WANIMONI – Kekerasan pada anak di Indonesia terus meningkat. Baik itu kekerasan fisik maupun seksual. Lalu, apa yang menjadi faktor penyebab terjadinya kekerasan pada anak?
Data Komisi Perlindungan Anak Indonesia (KPAI) mencatat ada 1.478 kasus kekerasan terhadap anak di Indonesia hingga Oktober 2023. Dari jumlah tersebut, kasus kekerasan seksual terhadap anak menduduki angka tertinggi, yaitu sebanyak 615 kasus.
Selain itu, terdapat 303 kasus kekerasan fisik atau psikis, 126 kasus anak yang berkonflik dengan hukum, dan 55 kasus eksploitasi ekonomi maupun seksual terhadap anak.
Data dari Kementerian Pemberdayaan Perempuan dan Perlindungan Anak (Kemen PPPA) juga menunjukkan bahwa pada tahun 2022, sebanyak 32.687 perempuan melaporkan kekerasan yang dialaminya, dengan 25.053 di antaranya mendapatkan penanganan.
Tingginya angka ini memprihatinkan, terutama terkait kekerasan seksual yang masih sering dialami anak-anak di usia dini.

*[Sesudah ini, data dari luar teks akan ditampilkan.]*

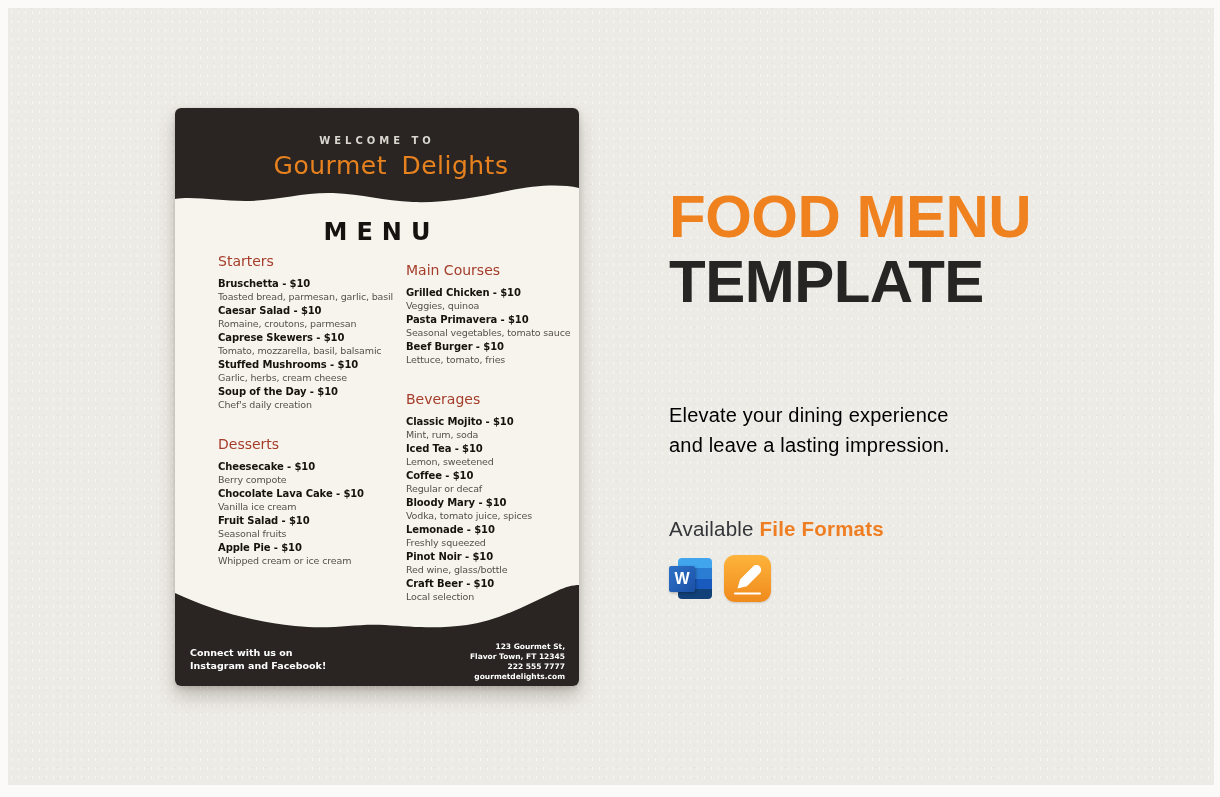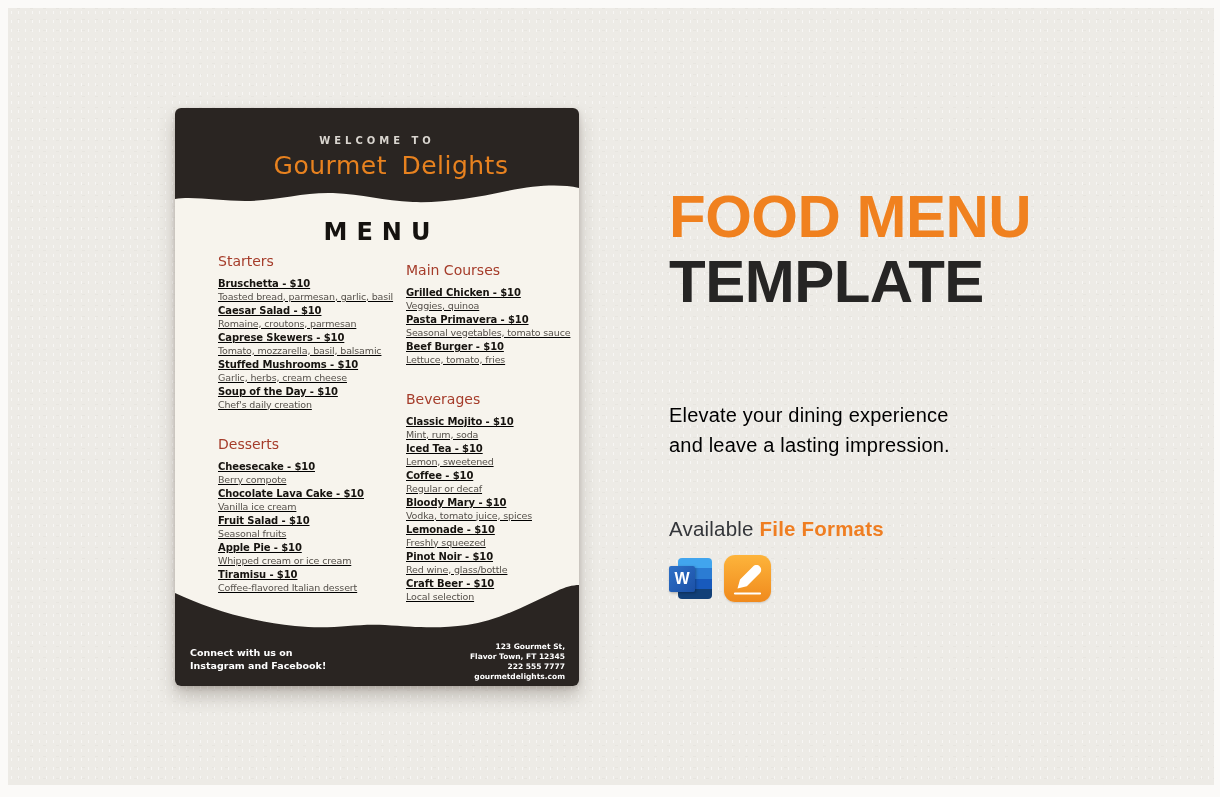"Bruschetta - $10" .mi { text-decoration: underline -> none }
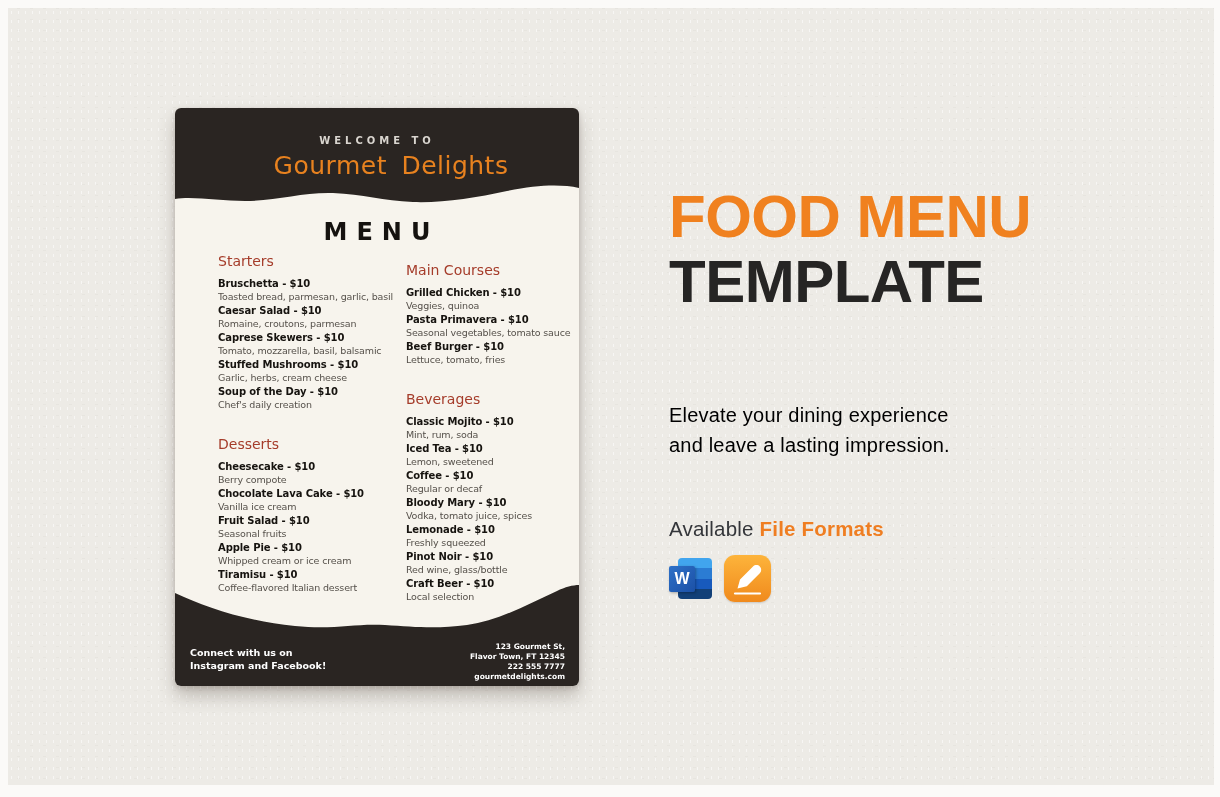"Tiramisu - $10" div.mi { html: <div> <div>Tiramisu - $10</div> <div>Coffee-flavored Italian dessert</div> </div> -> none }
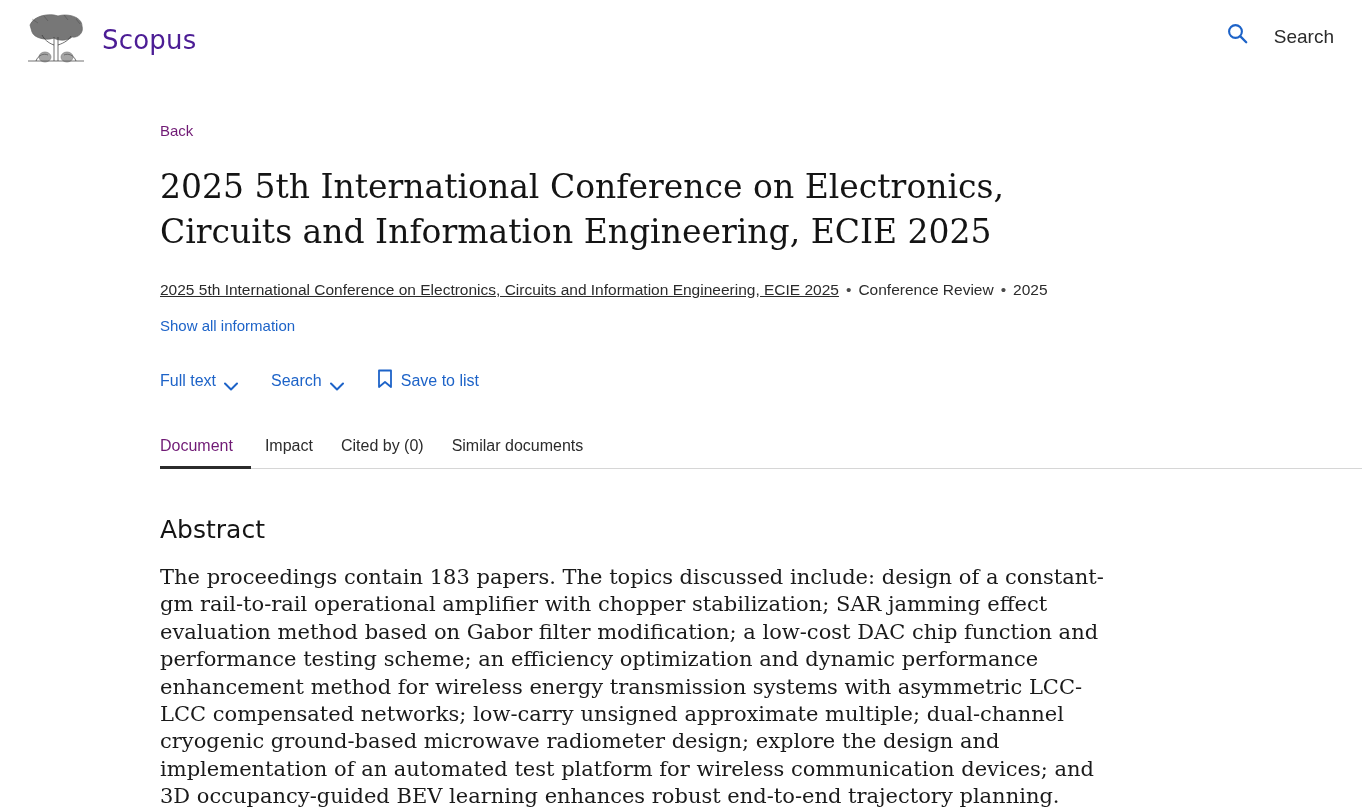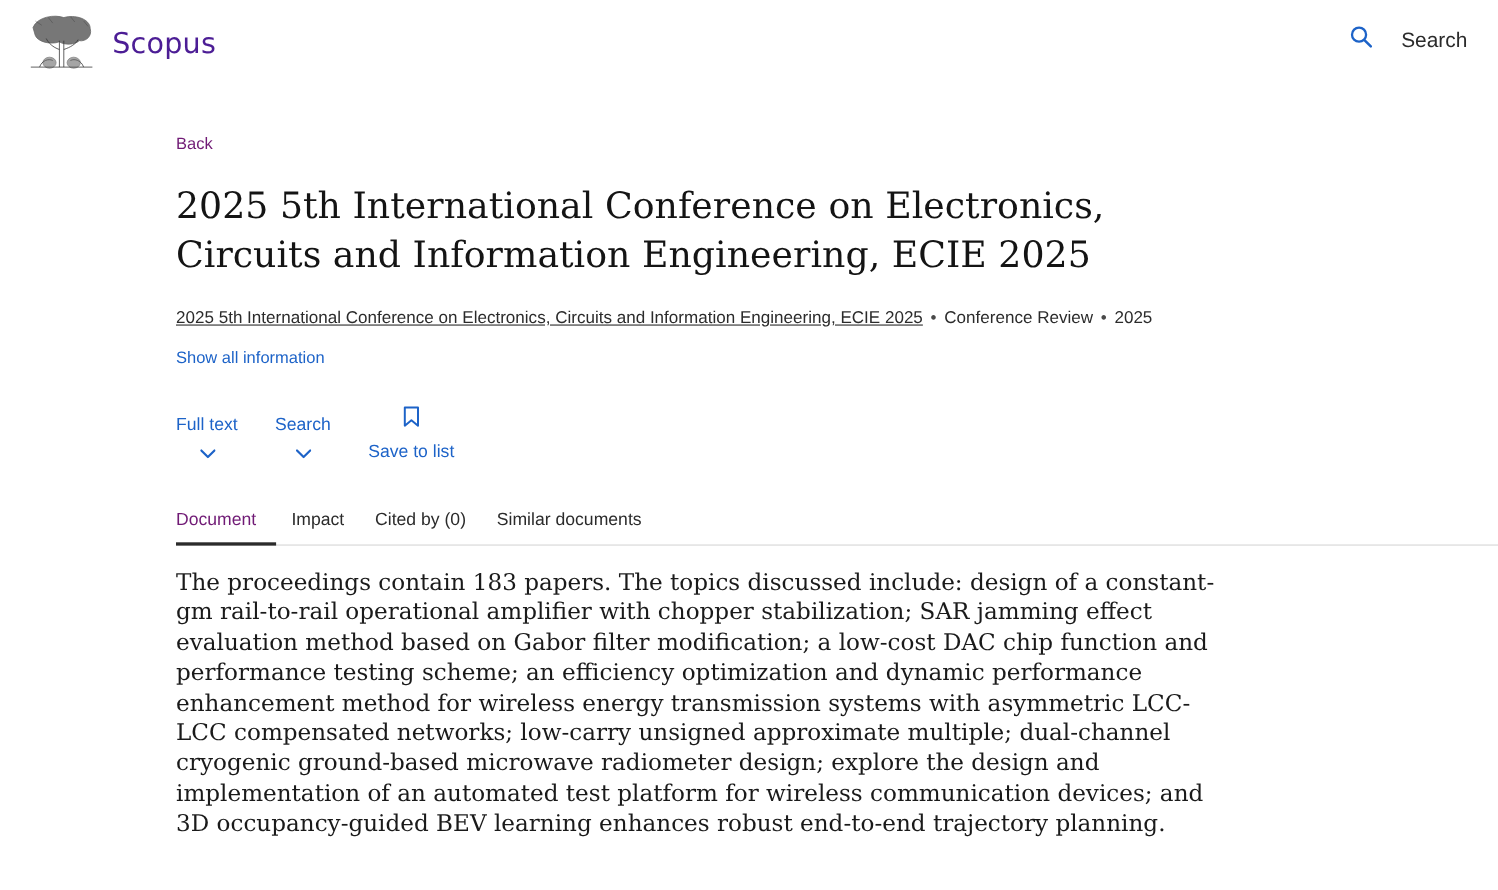"Full text" .action { flex-direction: column -> none }
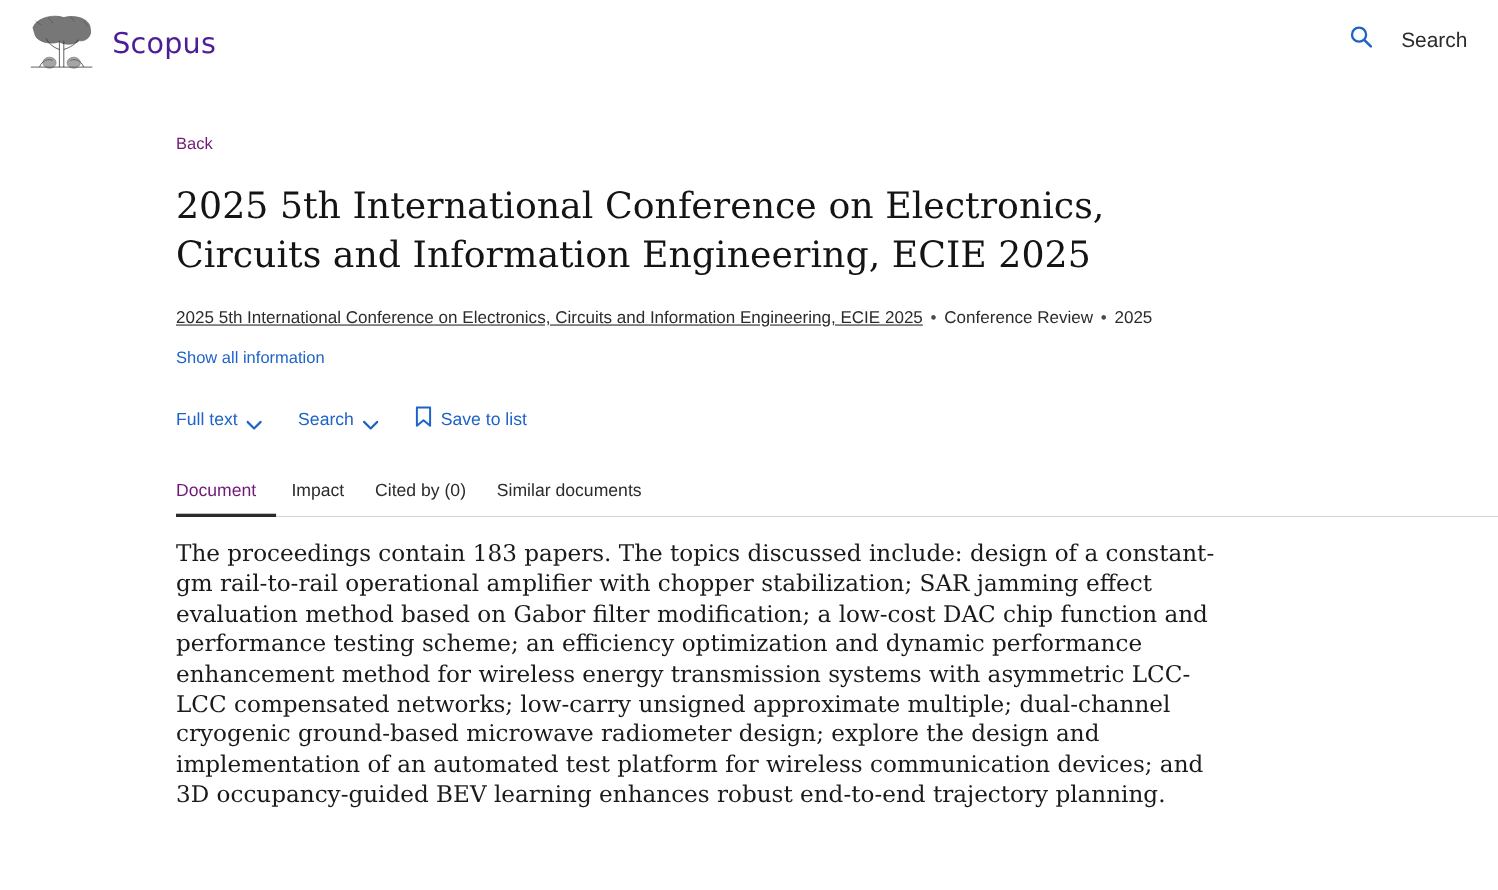"Abstract" h2.abstract-heading { html: none -> <h2>Abstract</h2> }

Dikutip dari Kompas.com, Psikolog Anak dan Keluarga, Tari Sandjojo mengungkapkan bahwa terdapat tiga faktor utama yang memicu meningkatnya kekerasan seksual pada anak dari sudut pandang psikologis:
1. Kurangnya komunikasi antara orang tua dan anak remaja
Tari menjelaskan bahwa peran orang tua dalam fase remaja sangat penting, terutama untuk membangun keterbukaan dan percakapan tentang seksualitas.
Sayangnya, banyak orang tua yang menganggap fase remaja kurang penting dibandingkan masa kanak-kanak, sehingga menunda percakapan penting mengenai seksualitas.
Akibatnya, anak-anak tidak mendapatkan informasi yang tepat, sehingga rasa ingin tahu mereka tentang seksualitas tidak tersalurkan dengan baik.
2. Paparan teknologi dan informasi tanpa batas
Ketika orang tua tidak menyediakan ruang untuk percakapan terbuka, anak-anak remaja akan mencari jawaban sendiri melalui teknologi.
Tari menjelaskan bahwa saat anak merasa tidak mendapatkan informasi yang dibutuhkan di rumah, mereka akan mencarinya melalui internet atau berkomunikasi dengan orang asing.
Kondisi ini bisa menyebabkan anak terpapar informasi yang salah mengenai seksualitas, sehingga rentan menjadi korban atau bahkan pelaku kekerasan.
3. Menurunnya empati akibat tekanan hidup
Tari juga menyoroti bahwa kondisi ekonomi keluarga dapat mempengaruhi psikologis anak. Dalam keluarga dengan kondisi sosial ekonomi rendah, tekanan hidup sering kali mengakibatkan kurangnya kemampuan untuk mengendalikan emosi dan berempati.
Anak-anak yang tumbuh dalam lingkungan seperti ini cenderung lebih rentan melampiaskan kemarahan mereka melalui tindakan kekerasan.
Untuk mencegah kekerasan seksual pada anak, Tari menekankan pentingnya perbaikan hubungan antara orang tua dan anak remaja.
Orang tua perlu lebih sering mengajak anak berbicara secara terbuka, mendengarkan, serta mengamati perubahan perilaku atau emosi anak sebagai langkah awal untuk mencegah kekerasan pada anak.